> _WHAT THE EXERCISE ASKS_
In the following material, identify every line holding the string "removable" and return it.

> _RECORDS SUPPLIED_

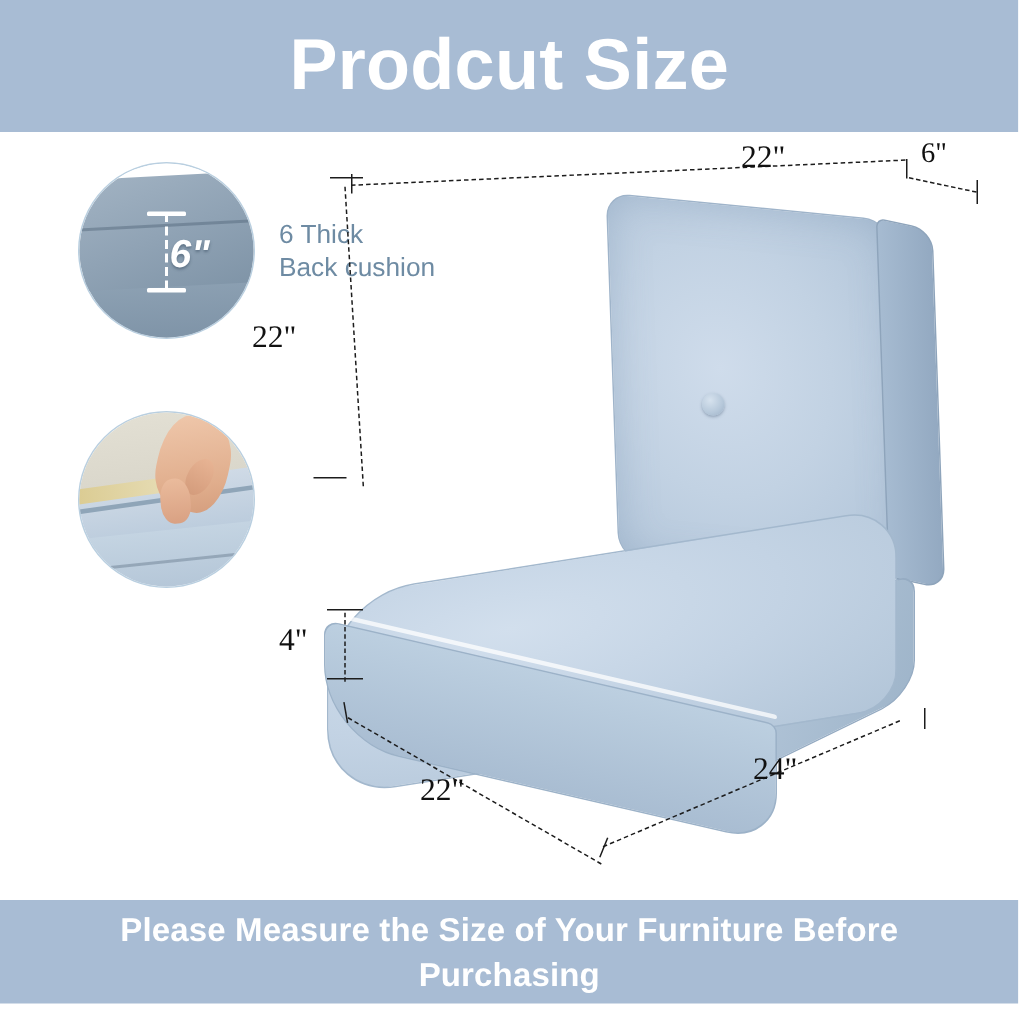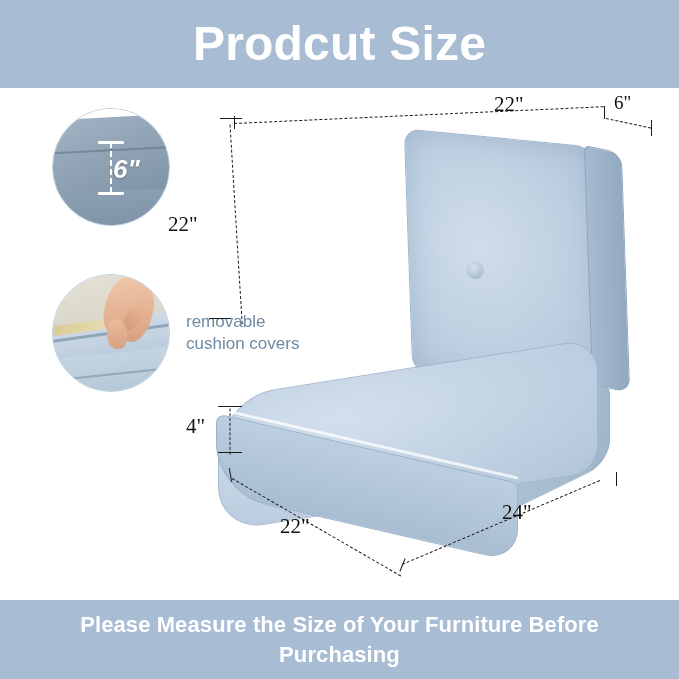--- a/index.html
+++ b/index.html
@@ -345,6 +345,8 @@
       <div class="ph1-cap-bot"></div>
       <div class="ph1-six">6"</div>
     </div>
+    <div class="feature-label">6 Thick
+Back cushion</div>
   </div>
 
   <div class="feature" id="feature-removable">

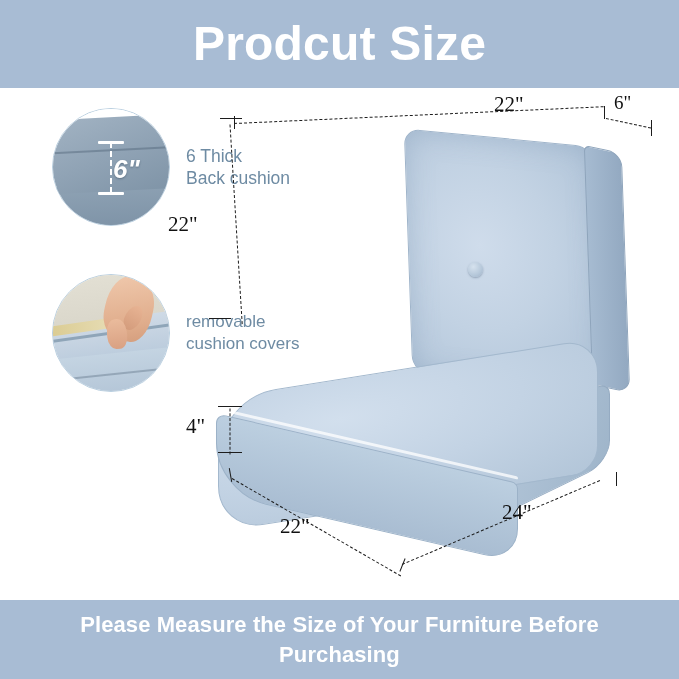--- a/index.html
+++ b/index.html
@@ -361,8 +361,6 @@
       <div class="ph2-thumb"></div>
       <div class="ph2-finger"></div>
     </div>
-    <div class="feature-label" id="removable-label">removable
-cushion covers</div>
   </div>
 
   <div id="product">

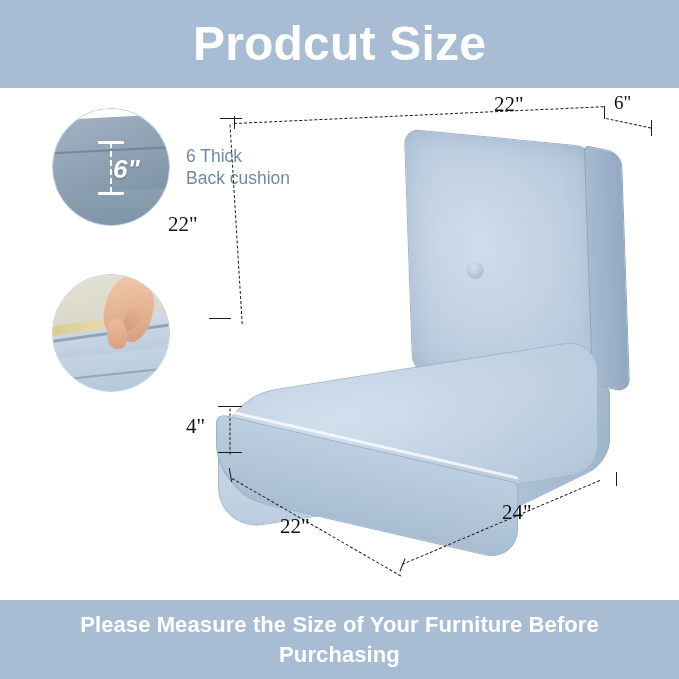--- a/index.html
+++ b/index.html
@@ -42,7 +42,7 @@
   }
   #footer-banner {
     top: 600px;
-    height: 79px;
+    height: 69px;
     flex-direction: column;
   }
   #footer-text {

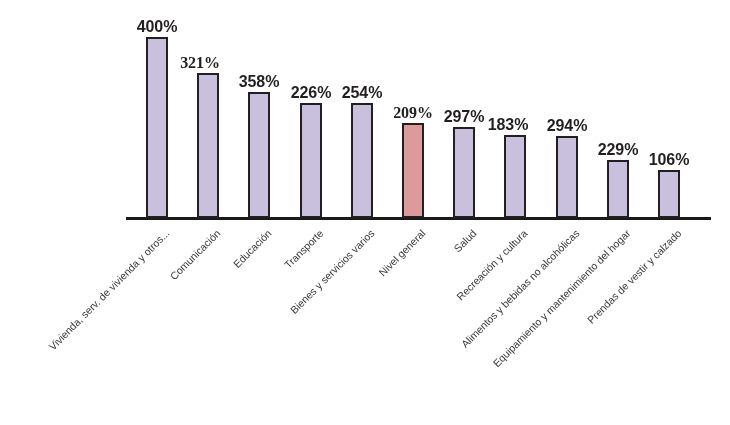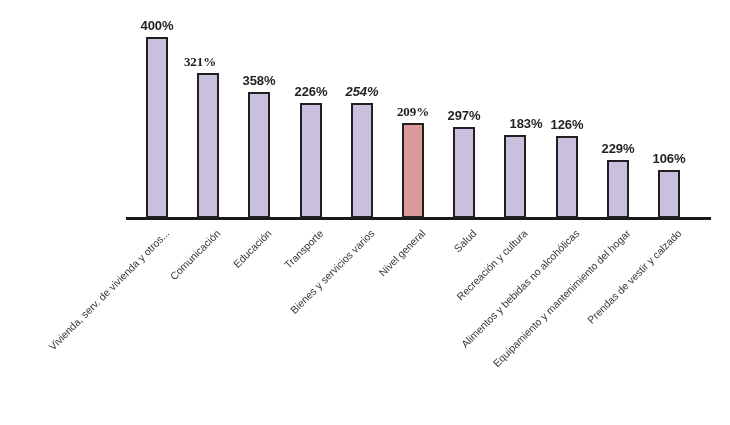--- a/index.html
+++ b/index.html
@@ -57,7 +57,7 @@
     position: absolute;
     width: 80px;
     text-align: center;
-    font-size: 13px;
+    font-size: 16px;
     font-weight: bold;
     color: #231f20;
     letter-spacing: -0.1px;

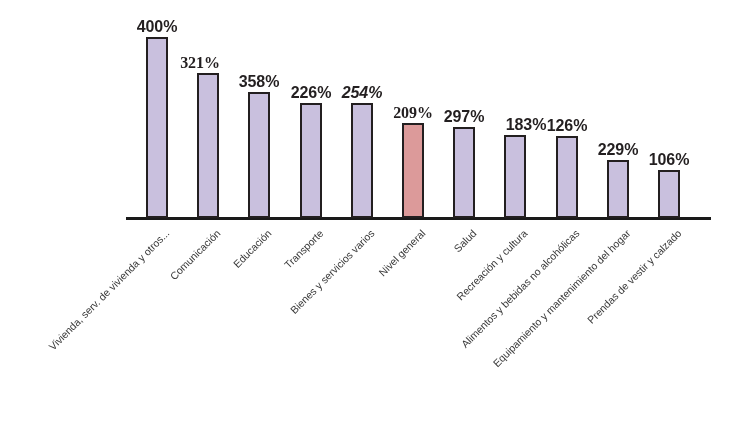--- a/index.html
+++ b/index.html
@@ -104,7 +104,7 @@
         <div class="bar-label" style="left: 160px; top: 54px; color: rgb(35, 31, 32); font-family: Liberation Serif, serif;">321%</div>
         <div class="bar-label" style="left: 219px; top: 73px; color: rgb(35, 31, 32);">358%</div>
         <div class="bar-label" style="left: 271px; top: 84px; color: rgb(35, 31, 32);">226%</div>
-        <div class="bar-label" style="left: 322px; top: 84px; color: rgb(35, 31, 32); font-style: italic;">254%</div>
+        <div class="bar-label" style="left: 322px; top: 84px; color: rgb(35, 31, 32);">254%</div>
         <div class="bar-label" style="left: 373px; top: 104px; color: rgb(35, 31, 32); font-family: Liberation Serif, serif;">209%</div>
         <div class="bar-label" style="left: 424px; top: 108px; color: rgb(35, 31, 32);">297%</div>
         <div class="bar-label" style="left: 486px; top: 116px; color: rgb(35, 31, 32);">183%</div>

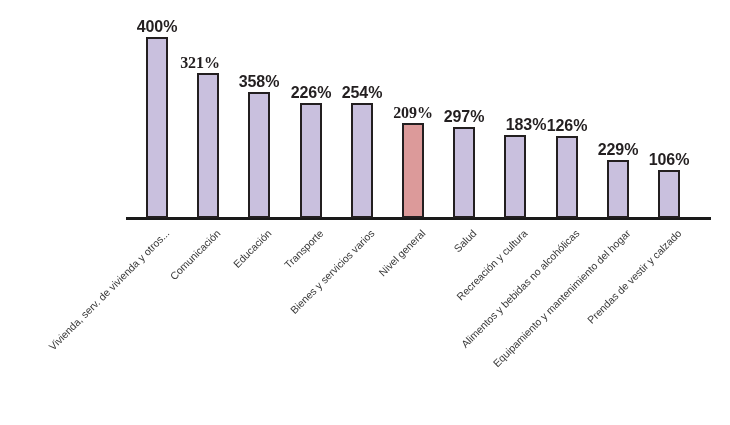--- a/index.html
+++ b/index.html
@@ -107,7 +107,7 @@
         <div class="bar-label" style="left: 322px; top: 84px; color: rgb(35, 31, 32);">254%</div>
         <div class="bar-label" style="left: 373px; top: 104px; color: rgb(35, 31, 32); font-family: Liberation Serif, serif;">209%</div>
         <div class="bar-label" style="left: 424px; top: 108px; color: rgb(35, 31, 32);">297%</div>
-        <div class="bar-label" style="left: 486px; top: 116px; color: rgb(35, 31, 32);">183%</div>
+        <div class="bar-label" style="left: 468px; top: 116px; color: rgb(35, 31, 32);">183%</div>
         <div class="bar-label" style="left: 527px; top: 117px; color: rgb(35, 31, 32);">126%</div>
         <div class="bar-label" style="left: 578px; top: 141px; color: rgb(35, 31, 32);">229%</div>
         <div class="bar-label" style="left: 629px; top: 151px; color: rgb(35, 31, 32);">106%</div>

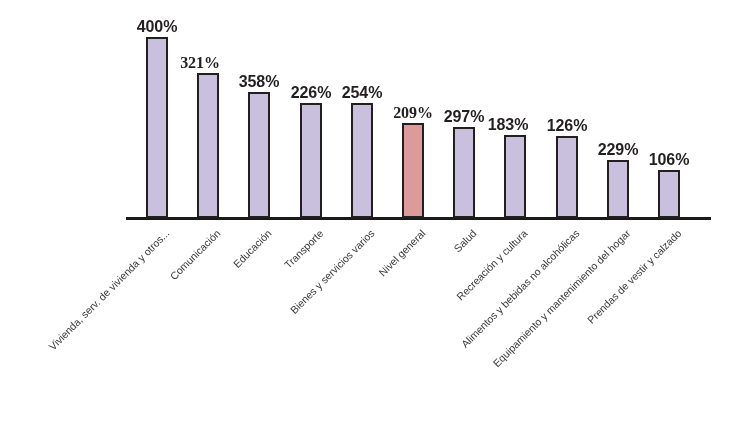--- a/index.html
+++ b/index.html
@@ -108,7 +108,7 @@
         <div class="bar-label" style="left: 373px; top: 104px; color: rgb(35, 31, 32); font-family: Liberation Serif, serif;">209%</div>
         <div class="bar-label" style="left: 424px; top: 108px; color: rgb(35, 31, 32);">297%</div>
         <div class="bar-label" style="left: 468px; top: 116px; color: rgb(35, 31, 32);">183%</div>
-        <div class="bar-label" style="left: 527px; top: 117px; color: rgb(35, 31, 32);">126%</div>
+        <div class="bar-label" style="left: 527px; top: 117px; color: rgb(35, 31, 32);">294%</div>
         <div class="bar-label" style="left: 578px; top: 141px; color: rgb(35, 31, 32);">229%</div>
         <div class="bar-label" style="left: 629px; top: 151px; color: rgb(35, 31, 32);">106%</div>
       </div>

> _YOUR SOLUTION_
   <div class="feature" id="feature-removable">
-    <div class="feature-label" id="removable-label">removable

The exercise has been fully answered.